» **Material to process**
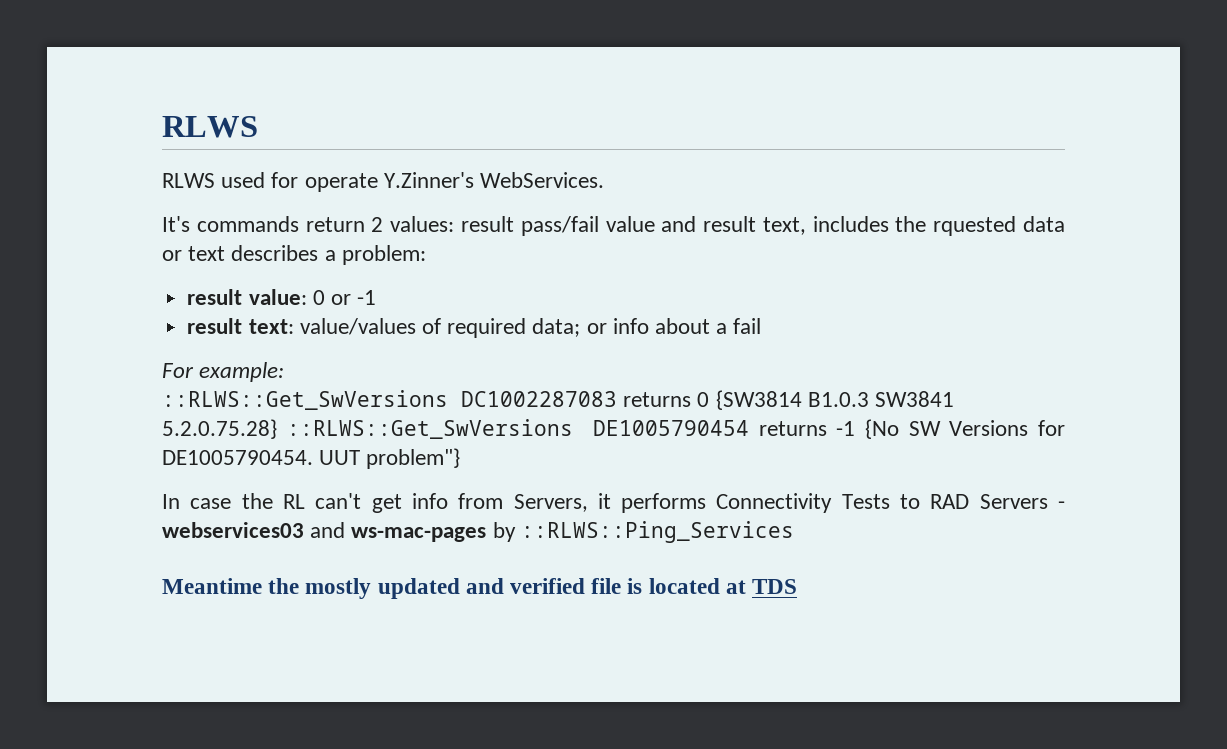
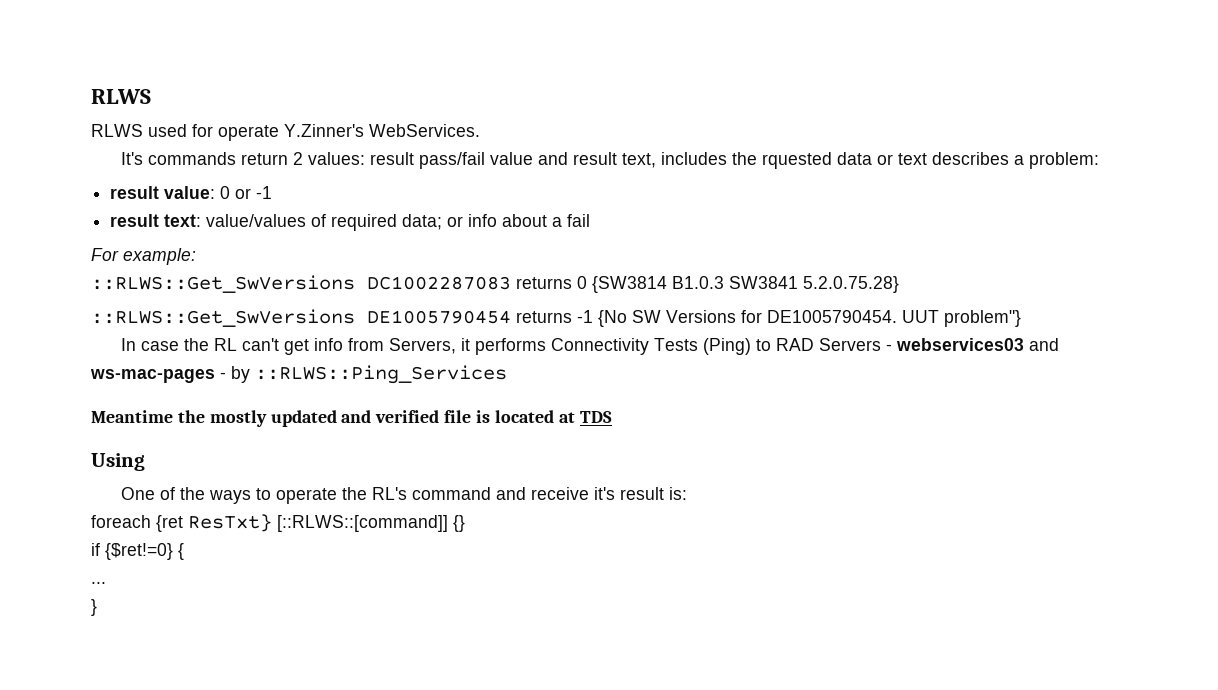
- ::RLWS::Get_SwVersions DC1002287083 returns 0 {SW3814 B1.0.3 SW3841 5.2.0.75.28} ::RLWS::Get_SwVersions DE1005790454 returns -1 {No SW Versions for DE1005790454.
+ ::RLWS::Get_SwVersions DC1002287083 returns 0 {SW3814 B1.0.3 SW3841 5.2.0.75.28}
+ ::RLWS::Get_SwVersions DE1005790454 returns -1 {No SW Versions for DE1005790454.
- In case the RL can't get info from Servers, it performs Connectivity Tests to RAD Servers - webservices03 and ws-mac-pages by ::RLWS::Ping_Services
+ In case the RL can't get info from Servers, it performs Connectivity Tests (Ping) to RAD Servers - webservices03 and ws-mac-pages - by ::RLWS::Ping_Services
+ Using
+ One of the ways to operate the RL's command and receive it's result is:
+ foreach {ret ResTxt} [::RLWS::[command]] {}
+ if {$ret!=0} {
+ ...
+ }

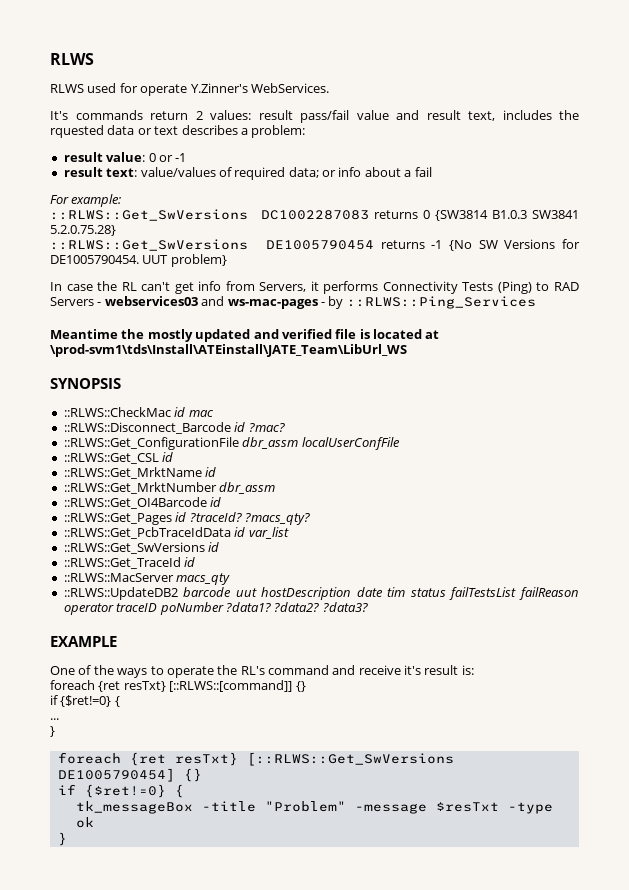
- UUT problem"}
+ UUT problem}
- Meantime the mostly updated and verified file is located at TDS
- Using
+ Meantime the mostly updated and verified file is located at \prod-svm1\tds\Install\ATEinstall\JATE_Team\LibUrl_WS
+ SYNOPSIS
+ ::RLWS::CheckMac id mac
+ ::RLWS::Disconnect_Barcode id ?mac?
+ ::RLWS::Get_ConfigurationFile dbr_assm localUserConfFile
+ ::RLWS::Get_CSL id
+ ::RLWS::Get_MrktName id
+ ::RLWS::Get_MrktNumber dbr_assm
+ ::RLWS::Get_OI4Barcode id
+ ::RLWS::Get_Pages id ?traceId? ?macs_qty?
+ ::RLWS::Get_PcbTraceIdData id var_list
+ ::RLWS::Get_SwVersions id
+ ::RLWS::Get_TraceId id
+ ::RLWS::MacServer macs_qty
+ ::RLWS::UpdateDB2 barcode uut hostDescription date tim status failTestsList failReason operator traceID poNumber ?data1? ?data2? ?data3?
+ EXAMPLE
- foreach {ret ResTxt} [::RLWS::[command]] {}
+ foreach {ret resTxt} [::RLWS::[command]] {}
+ foreach {ret resTxt} [::RLWS::Get_SwVersions DE1005790454] {}
+ if {$ret!=0} {
+ tk_messageBox -title "Problem" -message $resTxt -type ok
+ }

» **Task description**
If a line in the material holds "Connectivity", copy it.

» **Output for this exercise**
- In case the RL can't get info from Servers, it performs Connectivity Tests to RAD Servers - webservices03 and ws-mac-pages by ::RLWS::Ping_Services
+ In case the RL can't get info from Servers, it performs Connectivity Tests (Ping) to RAD Servers - webservices03 and ws-mac-pages - by ::RLWS::Ping_Services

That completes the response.